There is no rift between Washington and Seoul when it comes to a North Korea policy that would offer economic incentives for denuclearizing, the Foreign Ministry said Wednesday.  
 
“Close consultations have been made with the United States on the ‘audacious initiative,’” said a senior official from the Foreign Ministry on Wednesday. “The U.S. said it strongly supports the objective and the direction of the initiative.”
 
The official was referring to a so-called “audacious initiative” by the Yoon Suk-yeol government, a plan to offer economic help to North Korea “in stages” if the regime stops the development of its nuclear weapons.  
 
Such stages can include a provision of “active economic support measures” to the North from the initial negotiation process, according to the Yoon government. These details have been shared with Washington, Beijing and Tokyo in recent months, it said.
 
Whether they agreed wholly with Seoul’s initiative was less clear.
 
When asked Monday whether sanctions could be lifted in an early stage of negotiation with North Korea, U.S. State Department spokesperson Ned Price said it was “a complete hypothetical” question given the North’s lack of interest in dialogue.
 
“We’ve communicated about the initiative closely with the relevant countries,” said the senior Foreign Ministry official on Wednesday.  
 
“We also believe that North Korea has a clear idea about the initiative, because we’ve communicated [with the North] when the foreign minister met with [North Korean] Ambassador An Kwang-il at the Asean Regional Forum recently,” said the official.  
 
“The initiative is not about waiting around until the North comes to the negotiation table, it’s about actively creating a space where the North only has the option to come to the negotiating table for denuclearization,” said the official.
 
It's also not about having talks just for the sake of having talks.
 
"If North Korea continues its provocations on one side, and says that it wants to talk, that clearly will not be taken a sincere gesture towards denuclearization," said the official.
 
North Korea fired two cruise missiles toward the Yellow Sea early Wednesday, just ahead of a press conference marking President Yoon Suk-yeol's 100th day in office.

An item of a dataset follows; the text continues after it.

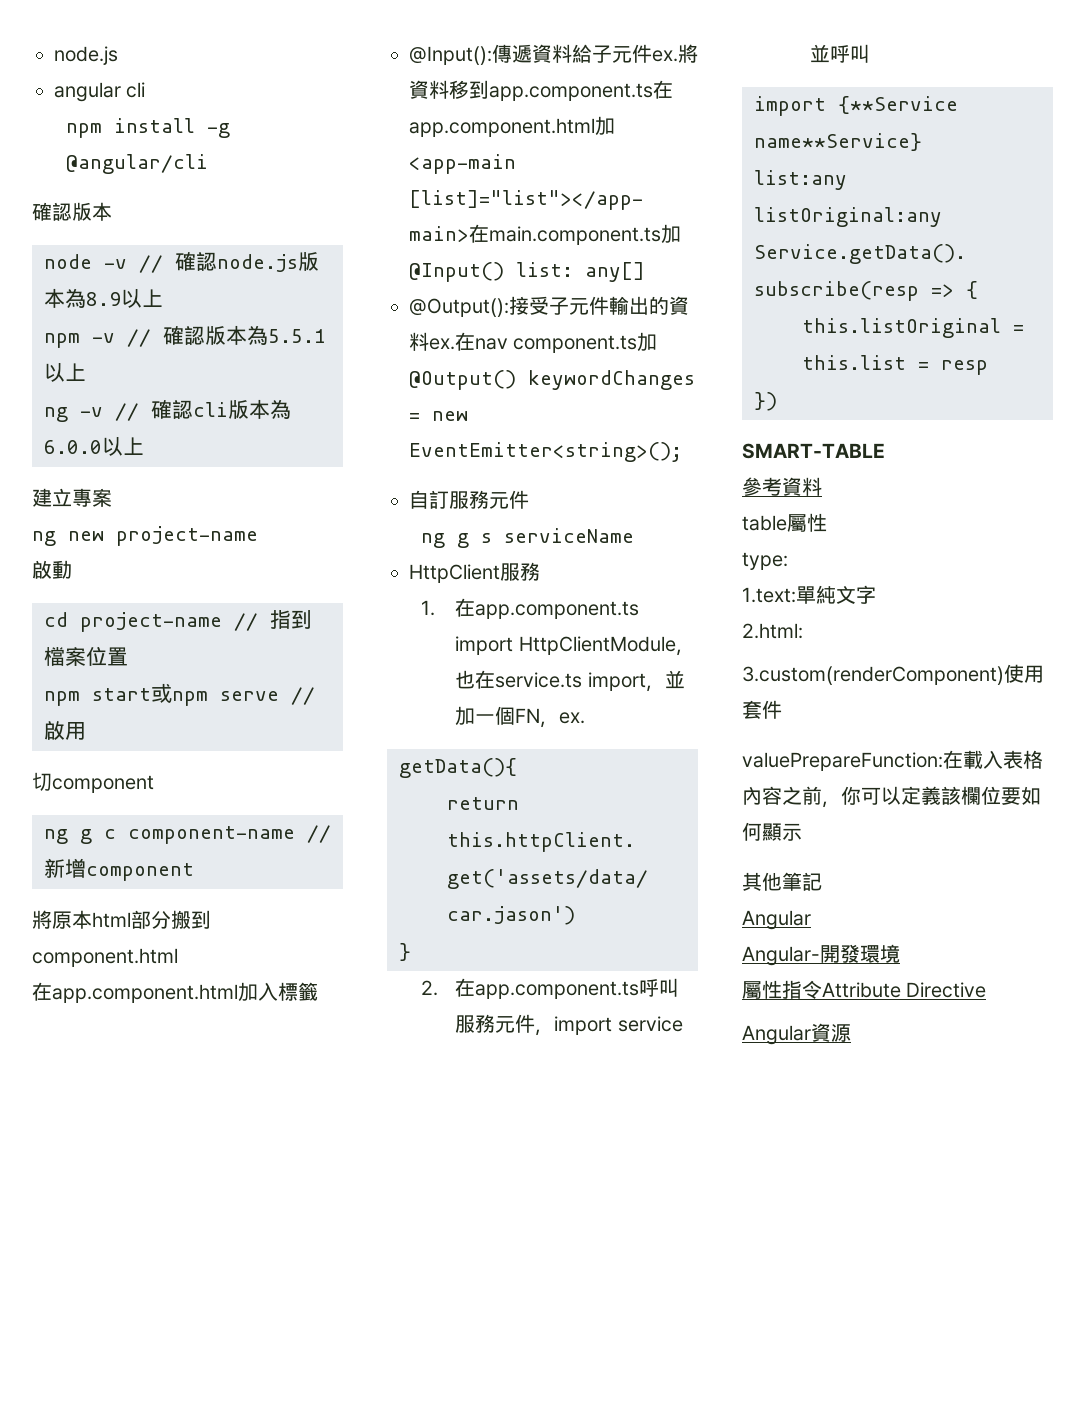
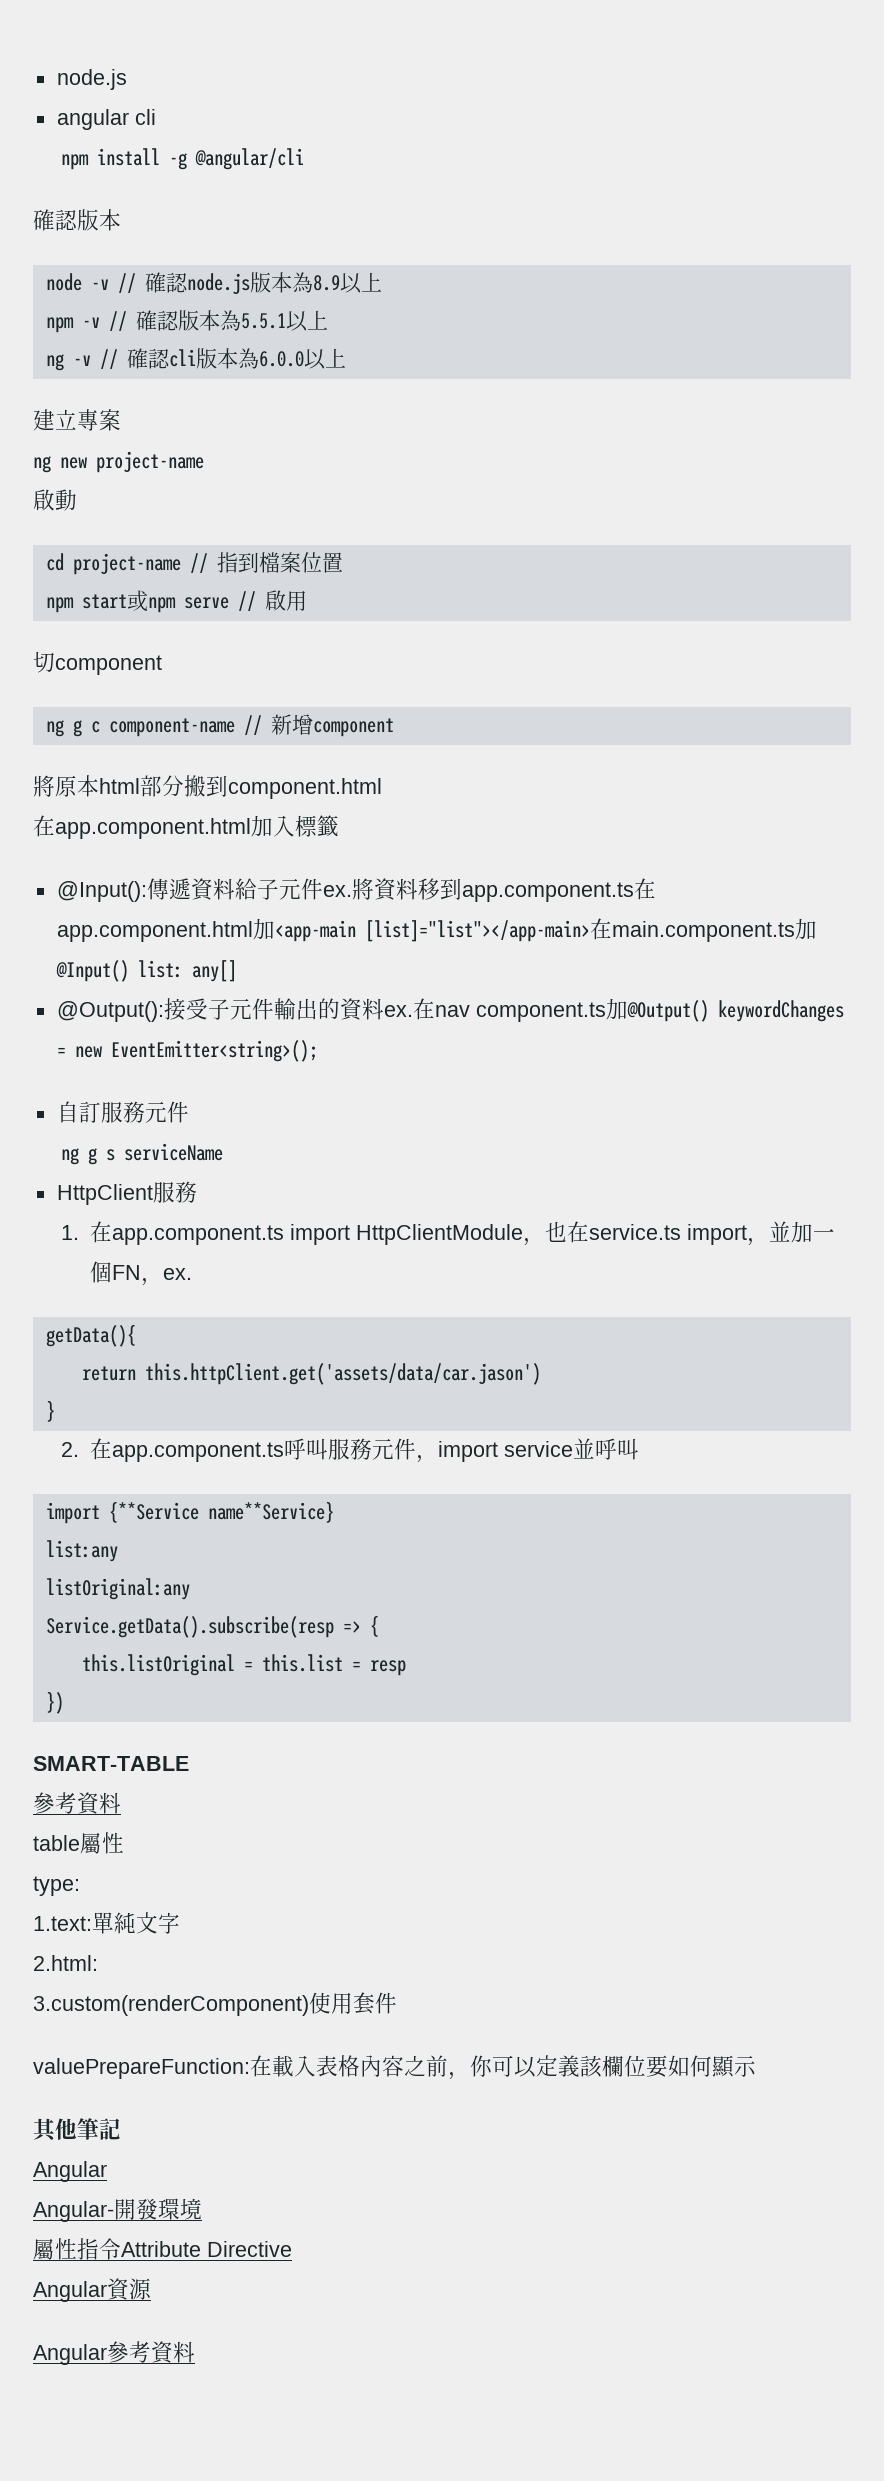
(851, 1033) none -> [33,2341,195,2365] // Angular參考資料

The regime has fired over 30 missiles this year. 
 
Yoon, who first mentioned the "audacious initiative" in his inauguration speech in May, highlighted the plan during the press conference  Wednesday. 
 

He said that economic support to Pyongyang could include a large-scale food program for North Korea, assistance for power generation, transmission and distribution infrastructure and projects to modernize North Korea's ports and airports for international trade.
 
Many of these programs would require exemptions to UN sanctions, and would be subject to discussions among UN Security Council members in the future, according to the Foreign Ministry.